SolarCity, SunEdison And The Retained Value Game

Apr.10.14 | About: SolarCity Corp. (SCTY)


SCTY and SUNE are trading at multiples of retained value. But are the retained value numbers sustainable?

What risks are the companies inheriting to realize this retained value?

It is critical for investors to understand the retaining value game to value these companies properly.

SolarCity (NASDAQ:SCTY) has been talking for several quarters now about retained values. More recently, SunEdison (SUNE) has also been talking about retained values. Retained value seems to be becoming a mantra for these and other players in the industry. The basic premise of retaining value is that by keeping solar projects instead of selling them, the companies can gain a massive amount of value that otherwise would not be captured. And it appears that the market has bought the story hook, line, and sinker. The proof is that SCTY and SUNE stocks are now trading at multiples of retained value.

While there may be significant value to holding projects to gain additional cash flow in some specific situations, the data that is being presented in terms of value add needs to be scrutinized. SCTY tells us that they are capturing a retained value per watt up to $1.37. SUNE tell us that it is capturing about $1.28 per watt in incremental retained value on their solar deployments (see SunEdison's Capital Markets Day 2014). So, is this level of retained value sustainable? For reference, First Solar (NASDAQ:FSLR) is forecasting a system cost of under a $1 per watt for utility scale deployment including a tracker by 2018. Can a deployment with $1 per watt system cost support $1+ per watt retained value? (We don't believe in tooth fairies.)

Setting aside the sustainability of the retained value, do we really understand this retained value game? When a solar company sells a project, it captures the profit and moves on to the next one with no residual risk on the sold project (other than the warranties). But by keeping the project on the books, the company also keeps the risks associated with the project. A time period of 20-30 years is very long time to be managing risks and to be predicting interest rates and energy rates. This is even if we ignore that no one in the industry has any experience with long-term issues and O&M costs of solar farms (especially the high risk rooftop variety). Do we understand the risks of this retained value game? Are we being too nonchalant about the risks of this game?

In assessing retained values, here are some risks that investors should take into consideration:

What happens if the energy prices go down?

One of the fundamental assumptions in the solar industry today is that energy prices will stay stable or continue to rise. Solar leasing companies routinely tell customers how much they save in the future years because energy costs will continue to increase by X% over the lease period.

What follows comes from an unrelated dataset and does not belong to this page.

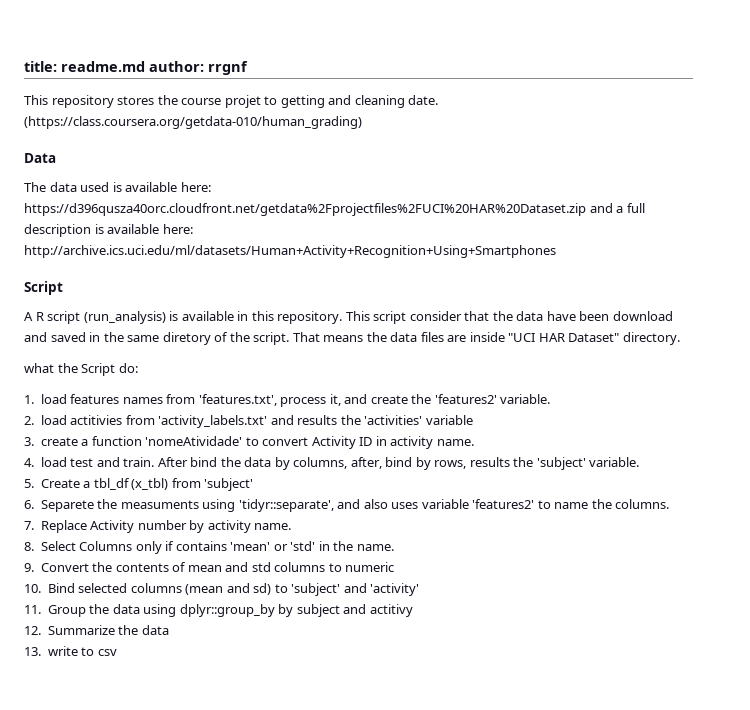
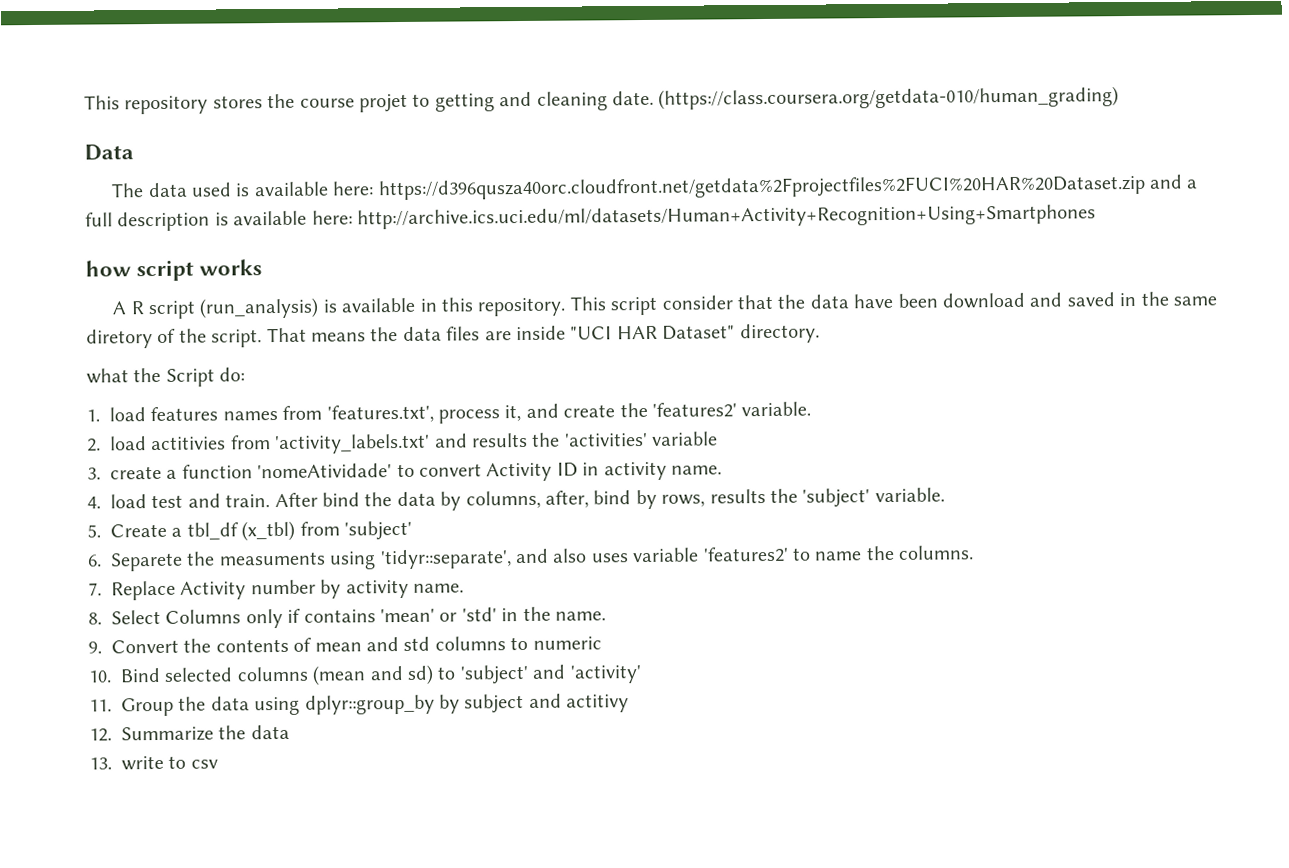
- title: readme.md author: rrgnf
  The data used is available here: https://d396qusza40orc.cloudfront.net/getdata%2Fprojectfiles%2FUCI%20HAR%20Dataset.zip and a full description is available here: http://archive.ics.uci.edu/ml/datasets/Human+Activity+Recognition+Using+Smartphones
- Script
+ how script works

This is based on a history of regulated utilities increasing energy prices steadily over the last several decades (the lease companies tilt the data to their favor, but that is a different discussion altogether).

Can this past price trend continue? This is a very large and real risk that is not being accounted for in the solar industry today. With the continuing drops in costs, LCoE of solar deployments have been dropping at a rapid rate. If a solar asset has a systems cost of $1.00 a watt in 2018 compared to $1.50+ a watt today, what does that mean to LCoE? What happens when the system cost drops to $0.50 per watt? What will be LCoEs of the competing systems be in five or 10 or 15 years from now?

What happens if the off-taker defaults?

Off-taker default is generally not seen as a big problem if you assume that the energy output remains highly valuable even if the off-taker is in trouble. However, what would the risk to cash flows be if the energy output of the power plant is no longer that valuable? Or if the power plant itself is seen as being undesirable?

How stable and predictable is the energy output?

For a gas or coal or nuclear plant, we know that you put the raw material in at one end and the energy comes out at the other. Not too many unknowns in that equation. However, with solar energy, the situation is a bit different. Solar panels rely on absorption of sun's energy to make power. What happens if long-term weather patterns or other environmental issues reduce the energy output? What are the costs and penalties? How does that affect the retained value? Will the O&M go up to increase the energy yield?

How predictable is the O&M over the forecast life time?

This is one of the unknowns in the industry, especially in the rooftop segment. Add to that uncertainty the likelihood that many of the panel, inverter and other component vendors may not be around to honor their warranties 20 or 30 years down the road. Should something go wrong, those truck rolls are mighty expensive!

What happens if interest rate changes cause the financing to not pencil out?

Does the retained value depend on the long-term stability of interest rates? Does the financial model depend on capital costs being lower than the rate at which energy revenues are being discounted? If so, can this be predicted with any level of accuracy over a 20- or 30-year period?

The bottom line here is that the sustainability of the high level of retained values at SCTY or SUNE or any other solar company is questionable. And there is a risk in the back end cash flows that is neither being comprehended nor being discounted.

Solar Industry is an excellent industry to invest in for the next decade but buying companies at valuations based on unrealistic risk profile would be a losing proposition. Proper valuation of the companies' gaming retained values requires that investors understand the risks of the underlying cash flows.

Disclosure: I am long FSLR. I wrote this article myself, and it expresses my own opinions. I am not receiving compensation for it (other than from Seeking Alpha). I have no business relationship with any company whose stock is mentioned in this article.